- **Extracted records**
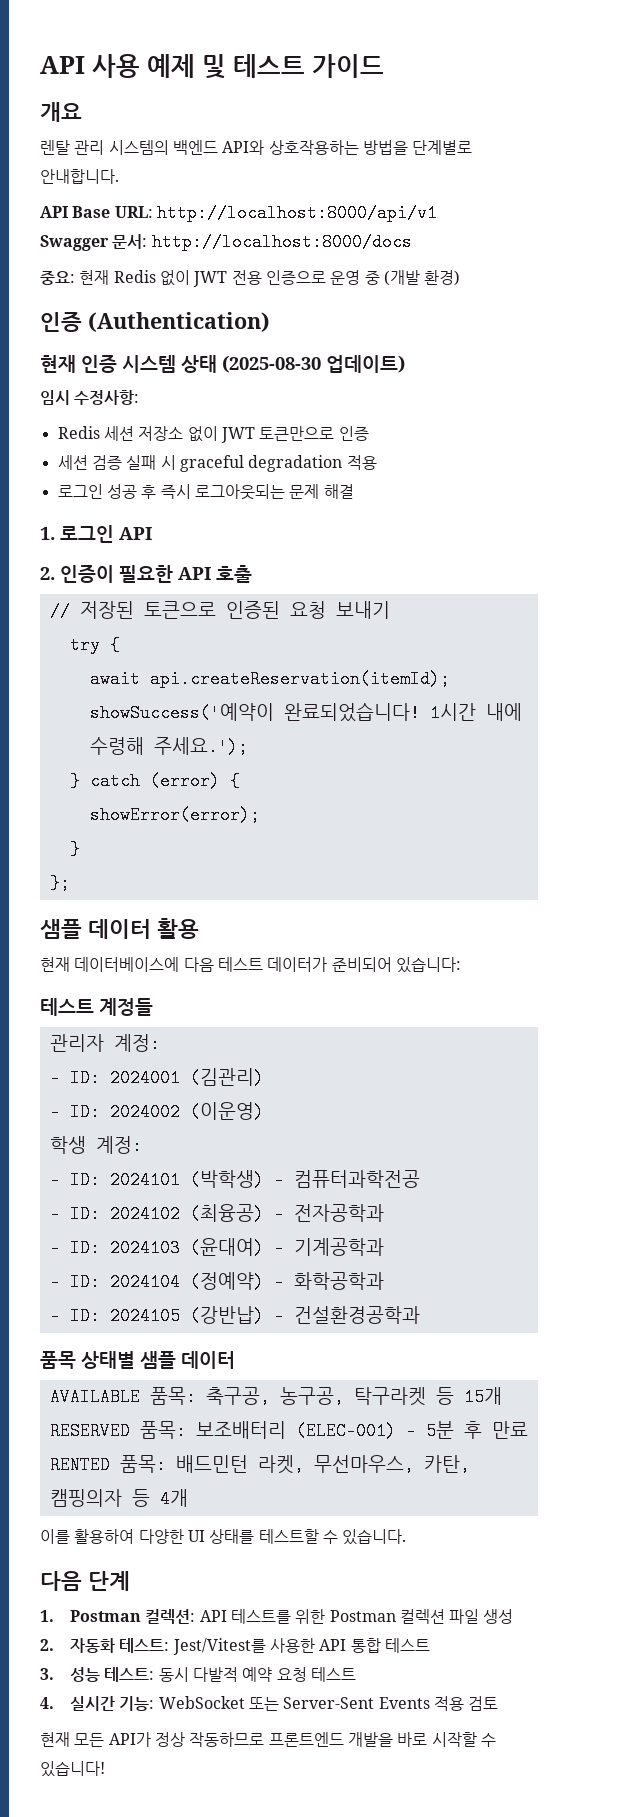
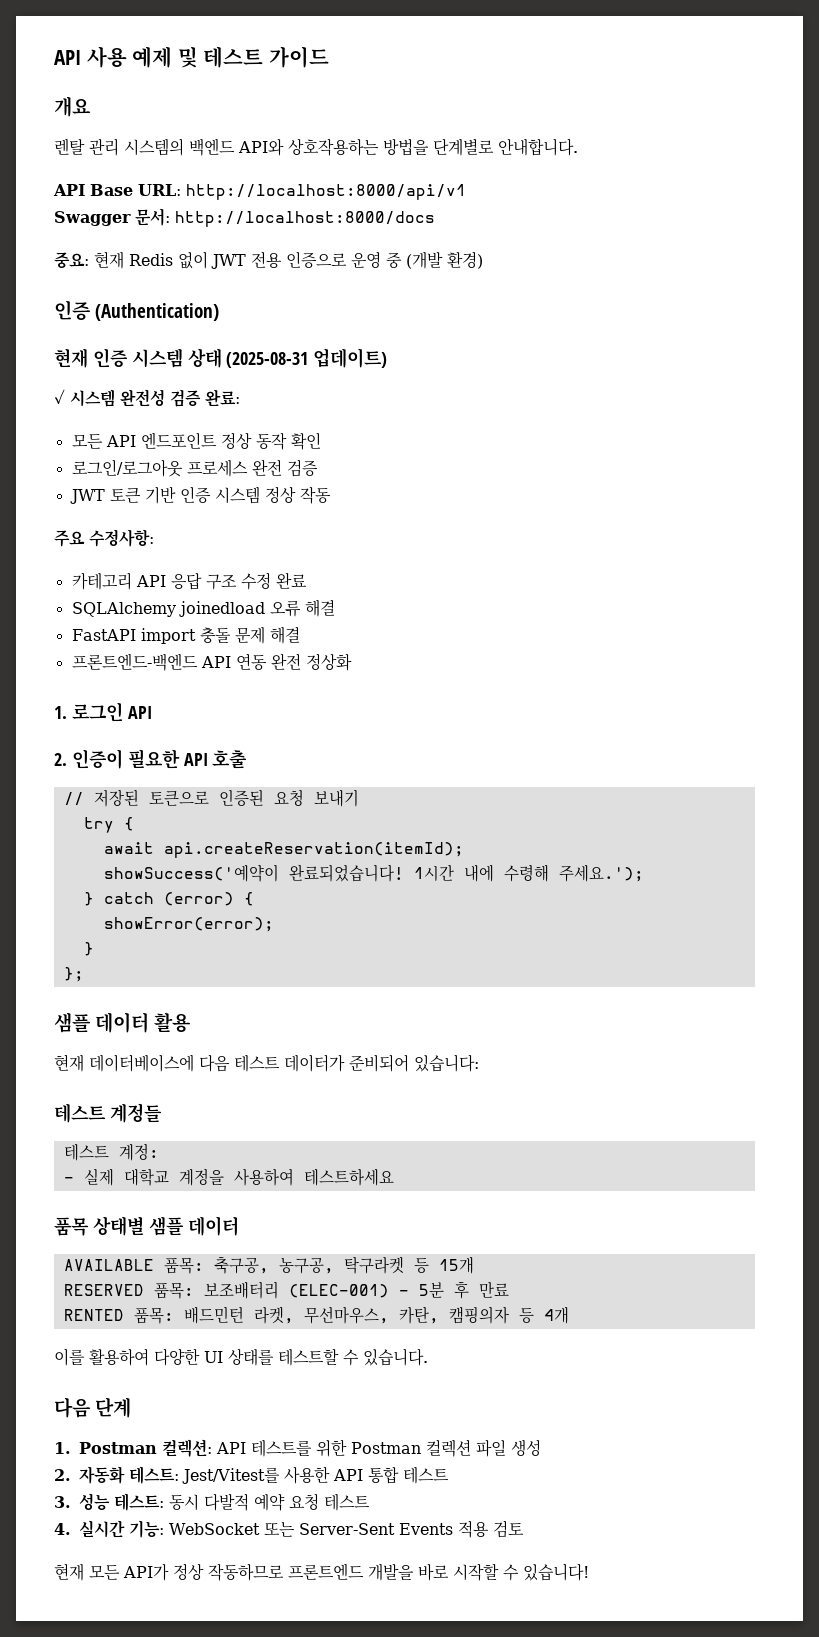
- 현재 인증 시스템 상태 (2025-08-30 업데이트)
+ 현재 인증 시스템 상태 (2025-08-31 업데이트)
- 임시 수정사항:
- Redis 세션 저장소 없이 JWT 토큰만으로 인증
- 세션 검증 실패 시 graceful degradation 적용
- 로그인 성공 후 즉시 로그아웃되는 문제 해결
+ ✓ 시스템 완전성 검증 완료:
+ 모든 API 엔드포인트 정상 동작 확인
+ 로그인/로그아웃 프로세스 완전 검증
+ JWT 토큰 기반 인증 시스템 정상 작동
+ 주요 수정사항:
+ 카테고리 API 응답 구조 수정 완료
+ SQLAlchemy joinedload 오류 해결
+ FastAPI import 충돌 문제 해결
+ 프론트엔드-백엔드 API 연동 완전 정상화
- 관리자 계정:
- - ID: 2024001 (김관리)
- - ID: 2024002 (이운영)
- 학생 계정:
- - ID: 2024101 (박학생) - 컴퓨터과학전공
- - ID: 2024102 (최융공) - 전자공학과
- - ID: 2024103 (윤대여) - 기계공학과
- - ID: 2024104 (정예약) - 화학공학과
- - ID: 2024105 (강반납) - 건설환경공학과
+ 테스트 계정:
+ - 실제 대학교 계정을 사용하여 테스트하세요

- **Work task**
When the line with "- 세션 검증 실패 시 graceful degradation 적용" is reached in the data above, begin copying, and stop after the line with "- - ID: 2024101 (박학생) - 컴퓨터과학전공"; copy each line exactly, both ends included.

- **Expected answer**
- 세션 검증 실패 시 graceful degradation 적용
- 로그인 성공 후 즉시 로그아웃되는 문제 해결
+ ✓ 시스템 완전성 검증 완료:
+ 모든 API 엔드포인트 정상 동작 확인
+ 로그인/로그아웃 프로세스 완전 검증
+ JWT 토큰 기반 인증 시스템 정상 작동
+ 주요 수정사항:
+ 카테고리 API 응답 구조 수정 완료
+ SQLAlchemy joinedload 오류 해결
+ FastAPI import 충돌 문제 해결
+ 프론트엔드-백엔드 API 연동 완전 정상화
- 관리자 계정:
- - ID: 2024001 (김관리)
- - ID: 2024002 (이운영)
- 학생 계정:
- - ID: 2024101 (박학생) - 컴퓨터과학전공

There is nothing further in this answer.